= Samuel Rolle (1646–1719) =

English Tory politician

Samuel Rolle (1646 – 1719) was an English Tory politician who sat as a Member of Parliament for Callington and Devon.

==Early life and education==
Rolle was baptized on 5 November 1646, he was the only surviving son of Robert Rolle and Lady Arabella Clinton, a daughter of Theophilus Clinton, 4th Earl of Lincoln. Rolle's father died in 1660 and in 1662 Rolle was sent abroad to France and Switzerland with a Presbyterian tutor for his education. He married Frances, the daughter of John Roy on 7 February 1671 and married Margaret, the daughter of Roger Tuckfield on 26 October 1704, they had two sons (who predeceased him) and two daughters.

== Parliamentary career ==
In 1665, Rolle entered Parliament after a by-election in Callington when Henry Bennet, 1st Earl of Arlington was elevated to the Lords. During the Cavalier Parliament, he was mostly inactive, being summoned as a defaulter in 1668 and 1671.

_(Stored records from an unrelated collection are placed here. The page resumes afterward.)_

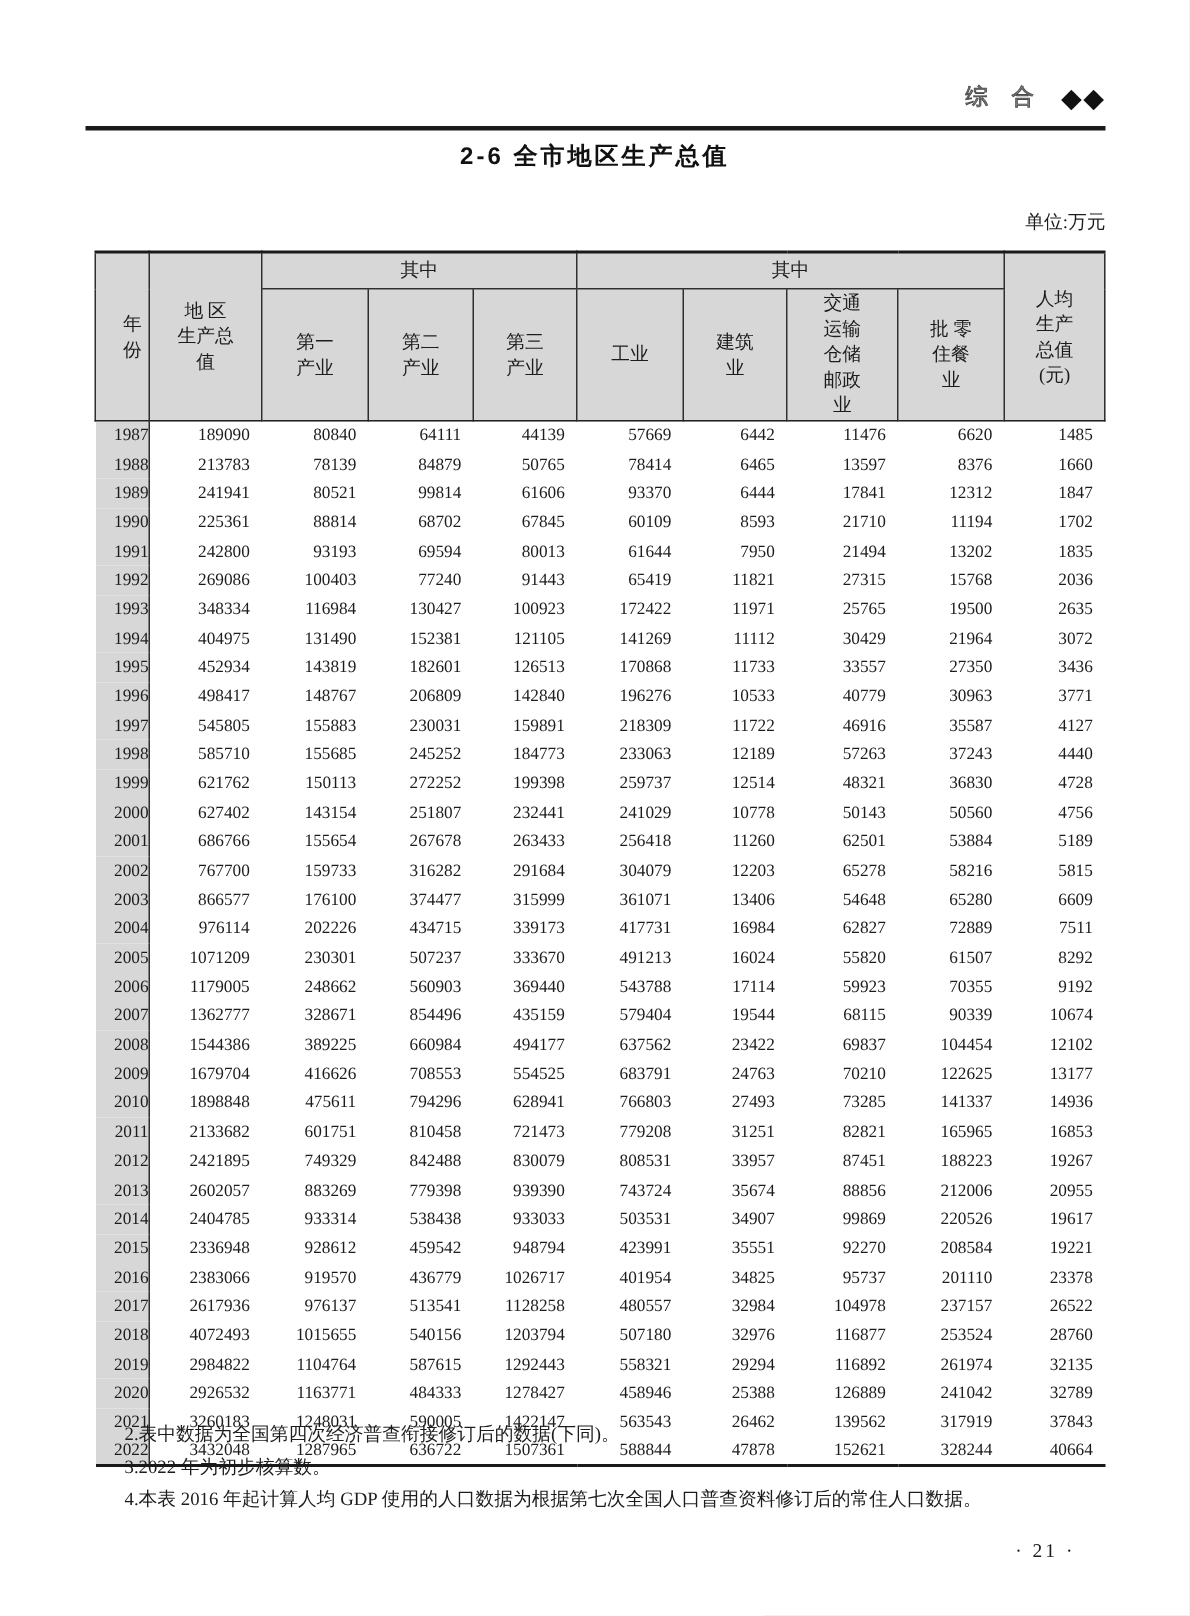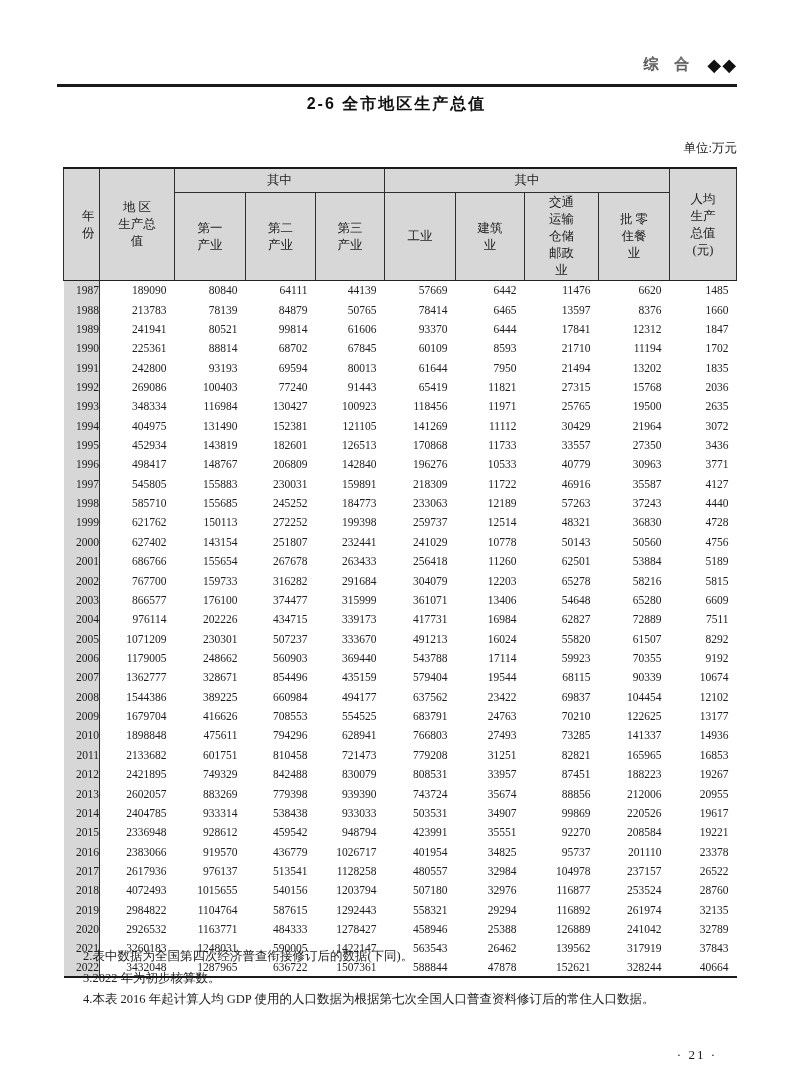--- a/index.html
+++ b/index.html
@@ -220,7 +220,7 @@
           <td class="num">116984</td>
           <td class="num">130427</td>
           <td class="num">100923</td>
-          <td class="num">118456</td>
+          <td class="num">172422</td>
           <td class="num">11971</td>
           <td class="num">25765</td>
           <td class="num">19500</td>

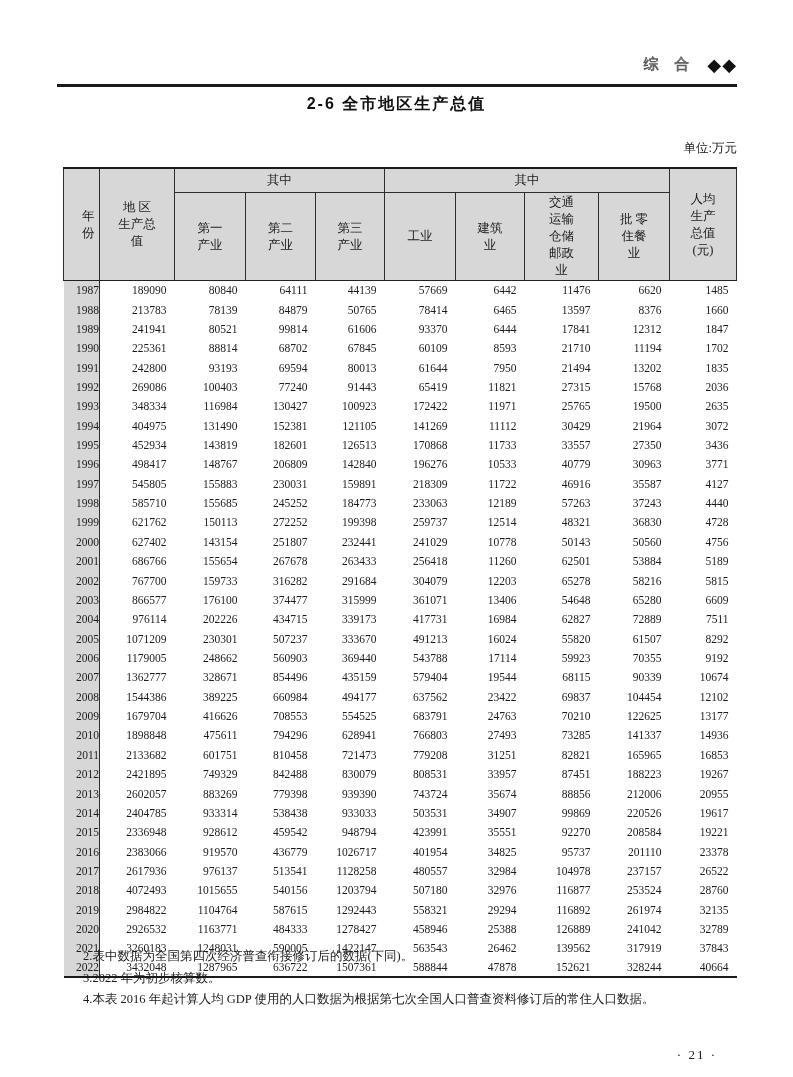--- a/index.html
+++ b/index.html
@@ -79,7 +79,7 @@
   .note-line.indent{padding-left:31px;}
   .pagenum{
     position:absolute;top:1026px;right:76px;
-    font-size:13px;letter-spacing:2px;margin-top:21px;
+    font-size:13px;letter-spacing:2px;
   }
 </style>
 </head>

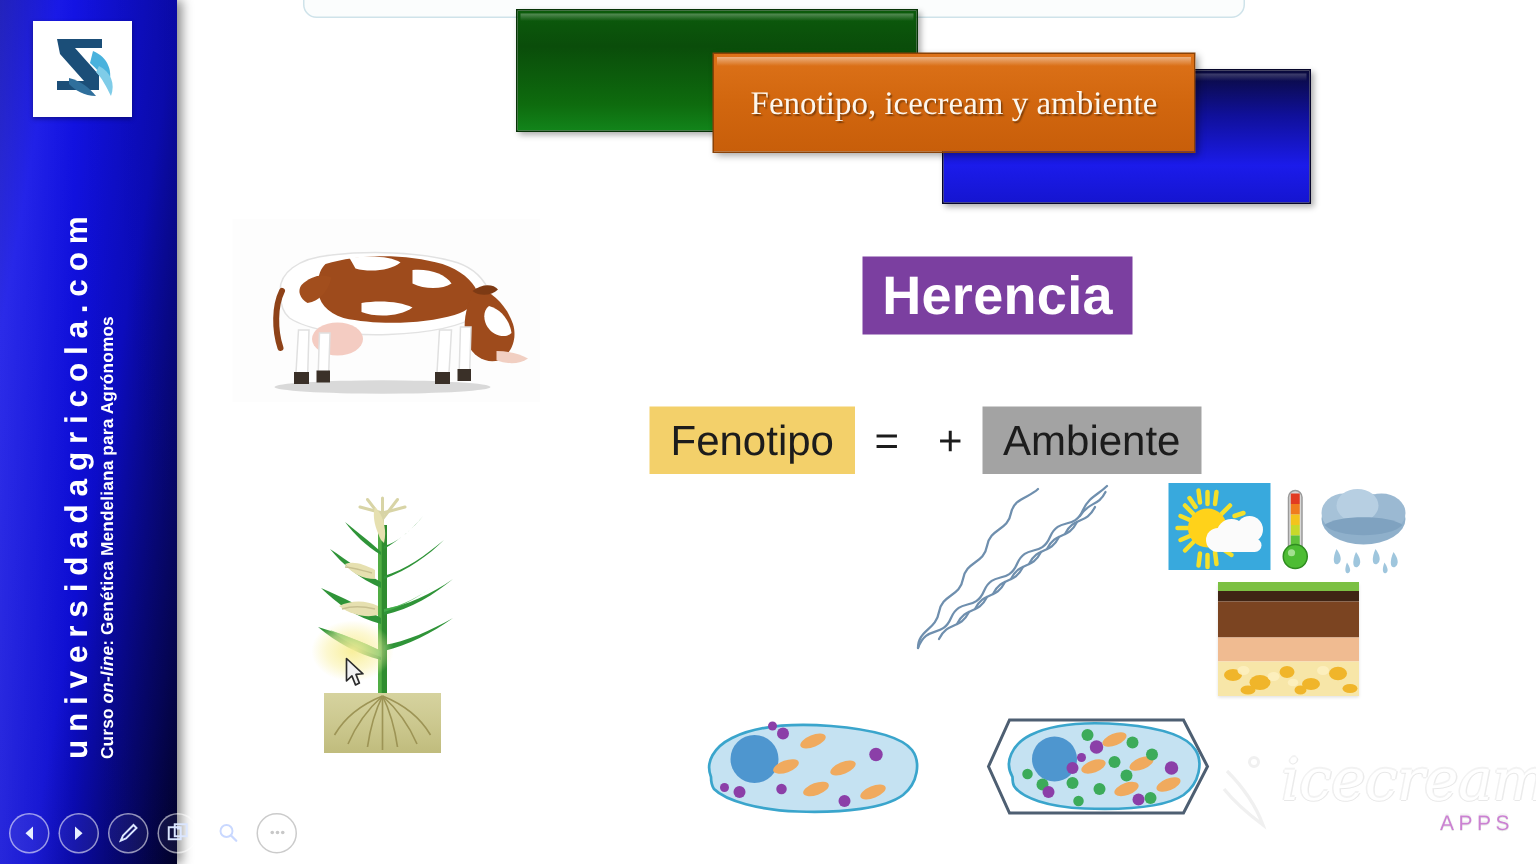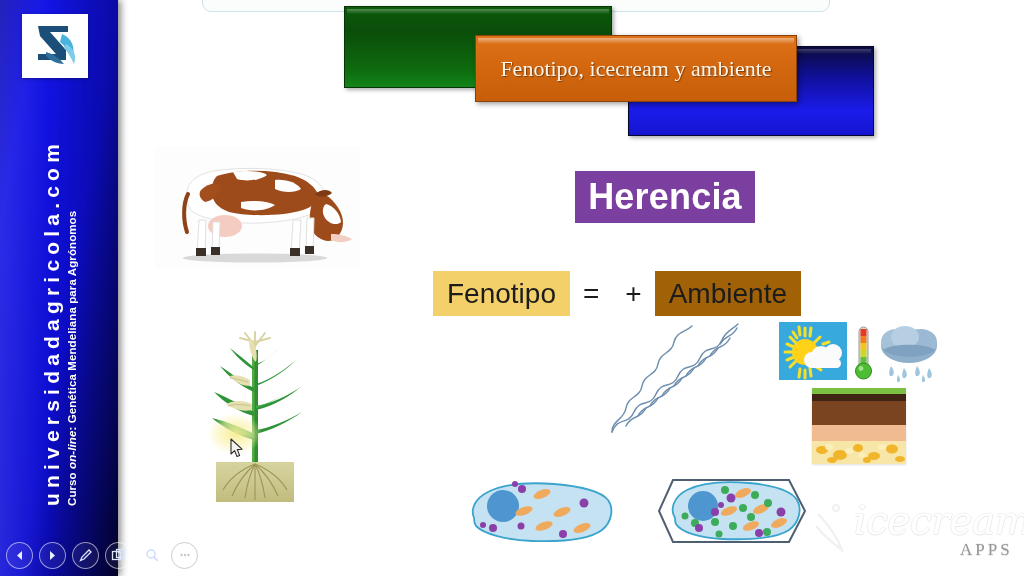--- a/index.html
+++ b/index.html
@@ -73,7 +73,7 @@
     padding:0 14px;font-size:28px;color:#1c1c1c;box-sizing:border-box;}
   #chip-fenotipo{background:#f3d06a;}
   #chip-genotipo{background:#7dc264;}
-  #chip-ambiente{background:#a16207;text-align:right;}
+  #chip-ambiente{background:#a3a3a3;text-align:right;}
   .eq-op{font-size:28px;color:#1c1c1c;padding:0 13px;}
 
   

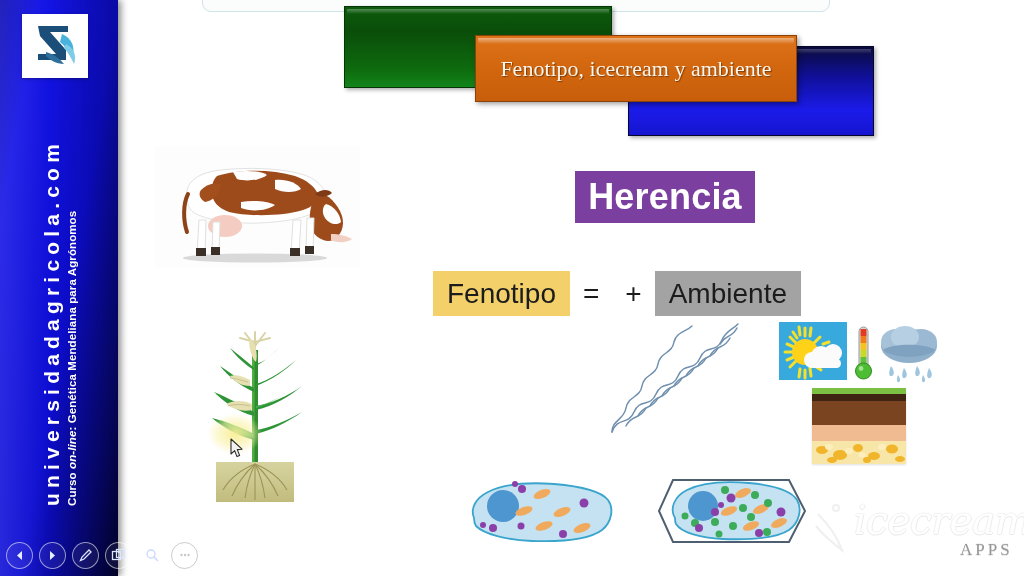--- a/index.html
+++ b/index.html
@@ -116,8 +116,8 @@
     font-style:italic;font-size:39px;color:#ffffff;
     text-shadow:0 1px 0 #d6d6d6, 0 -1px 0 #e9e9e9, 1px 0 0 #dcdcdc, -1px 0 0 #e4e4e4;
     letter-spacing:-.5px;}
-  #wm-sub{position:absolute;left:148px;top:48px;font-size:17px;letter-spacing:3px;
-    color:#404040;text-shadow:0 1px 0 #d2d2d2, 0 -1px 0 #ececec;font-family:Liberation Serif, serif;}
+  #wm-sub{position:absolute;left:148px;top:48px;font-size:14px;letter-spacing:3px;
+    color:#a21caf;text-shadow:0 1px 0 #d2d2d2, 0 -1px 0 #ececec;}
 </style>
 </head>
 <body>

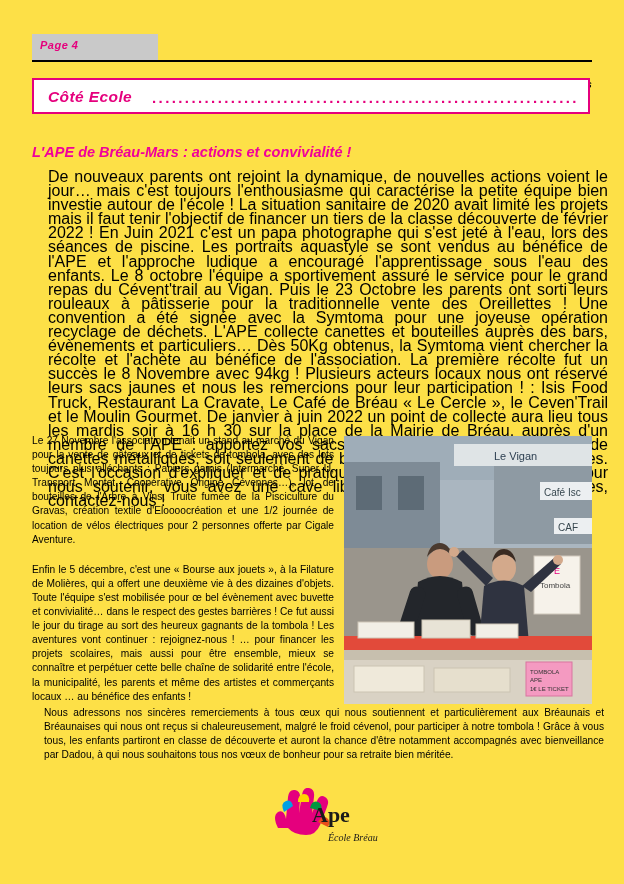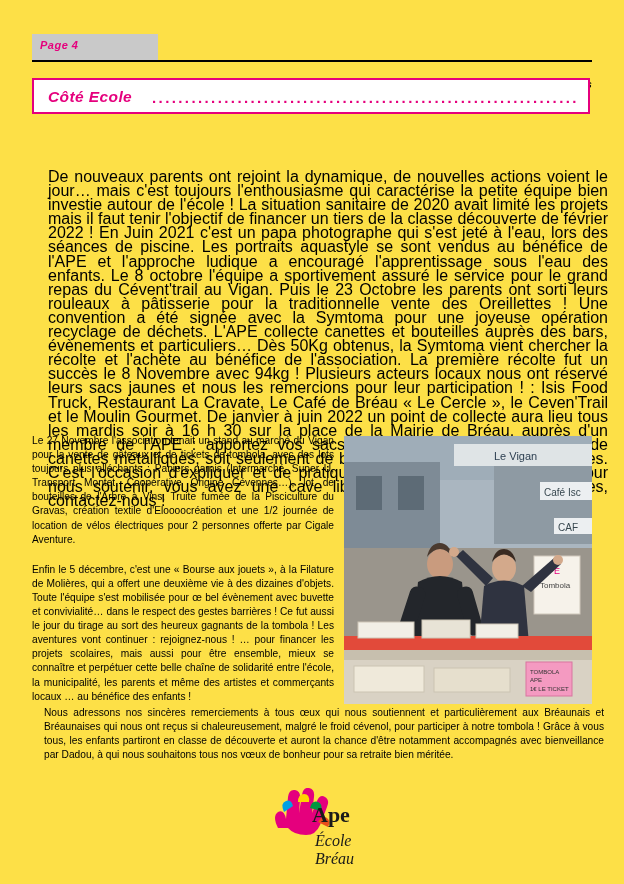--- a/index.html
+++ b/index.html
@@ -212,6 +212,7 @@
     <div class="banner-dots">....................................................................</div>
   </div>
 
+  <div class="article-title">L'APE de Bréau-Mars : actions et convivialité !</div>
 
   <div class="body-text">De nouveaux parents ont rejoint la dynamique, de nouvelles actions voient le jour… mais c'est toujours l'enthousiasme qui caractérise la petite équipe bien investie autour de l'école ! La situation sanitaire de 2020 avait limité les projets mais il faut tenir l'objectif de financer un tiers de la classe découverte de février 2022 ! En Juin 2021 c'est un papa photographe qui s'est jeté à l'eau, lors des séances de piscine. Les portraits aquastyle se sont vendus au bénéfice de l'APE et l'approche ludique a encouragé l'apprentissage sous l'eau des enfants. Le 8 octobre l'équipe a sportivement assuré le service pour le grand repas du Cévent'trail au Vigan. Puis le 23 Octobre les parents ont sorti leurs rouleaux à pâtisserie pour la traditionnelle vente des Oreillettes ! Une convention a été signée avec la Symtoma pour une joyeuse opération recyclage de déchets. L'APE collecte canettes et bouteilles auprès des bars, évènements et particuliers… Dès 50Kg obtenus, la Symtoma vient chercher la récolte et l'achète au bénéfice de l'association. La première récolte fut un succès le 8 Novembre avec 94kg ! Plusieurs acteurs locaux nous ont réservé leurs sacs jaunes et nous les remercions pour leur participation ! : Isis Food Truck, Restaurant La Cravate, Le Café de Bréau « Le Cercle », le Ceven'Trail et le Moulin Gourmet. De janvier à juin 2022 un point de collecte aura lieu tous les mardis soir à 16 h 30 sur la place de la Mairie de Bréau, auprès d'un membre de l'APE : apportez vos sacs jaunes remplis soit seulement de canettes métalliques, soit seulement de bouteilles en plastique transparentes. C'est l'occasion d'expliquer et de pratiquer le tri avec les enfants ! Si, pour nous soutenir, vous avez une cave libre pour stocker des sacs jaunes, contactez-nous !</div>
 

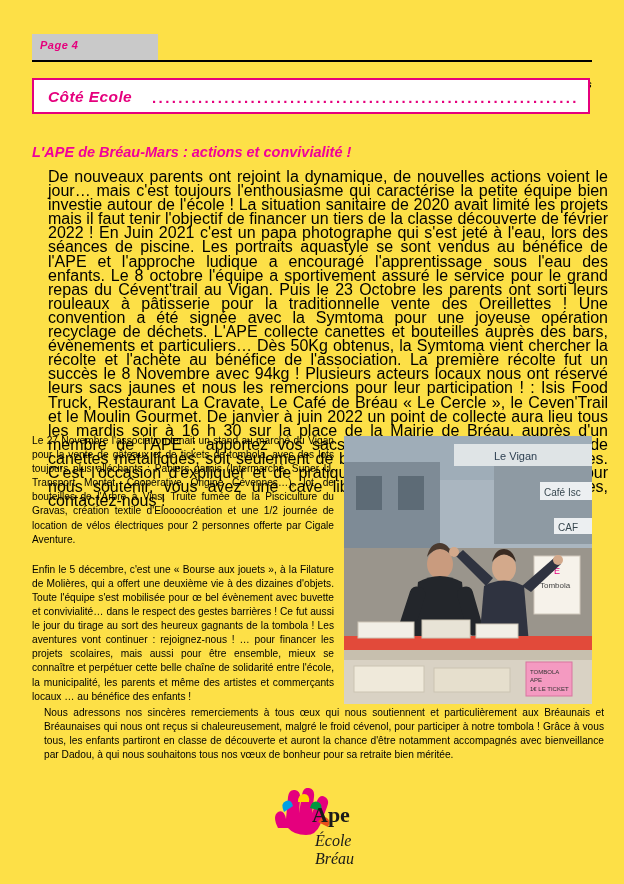--- a/index.html
+++ b/index.html
@@ -187,9 +187,9 @@
   }
   .logo-sub {
     position: absolute;
-    left: 47px;
+    left: 60px;
     top: 44px;
-    font-size: 16px;
+    font-size: 10px;
     font-style: italic;
     color: #1a1a1a;
     font-family: "Liberation Serif", serif;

Rolle was re-elected to Callington in March 1679; Devon in 1681, 1689, 1690, 1695, 1698, February 1701; Callington in November 1701, 1702, 1705, 1708, 1710, 1713 and 1715 – November 1719. He also contested Penryn unsuccessfully. Initially identified with the Whig faction owing to his strong support for exclusion, he later became strongly identified with Tory politics. After the Glorious Revolution of 1688, he was identified dismissively as a "false player" by the new Williamite regime. He was a member of the October Club from 1711 to 1714 and was reputed to be a "furious Jacobite". He was an opponent of his Whig neighbour, John Harris, who he called "the Hanover rat".

Rolle held numerous local offices during his career, including as a commissioner for assessment in Devon from 1667 and Cornwall from 1673, a justice of the peace and deputy lieutenant of both Devon and Cornwall, a colonel of the Devon militia, and a commissioner for recusants in Devon and Cornwall.

Rolle died in 1719 and was buried on 5 November 1719 at Petrockstowe.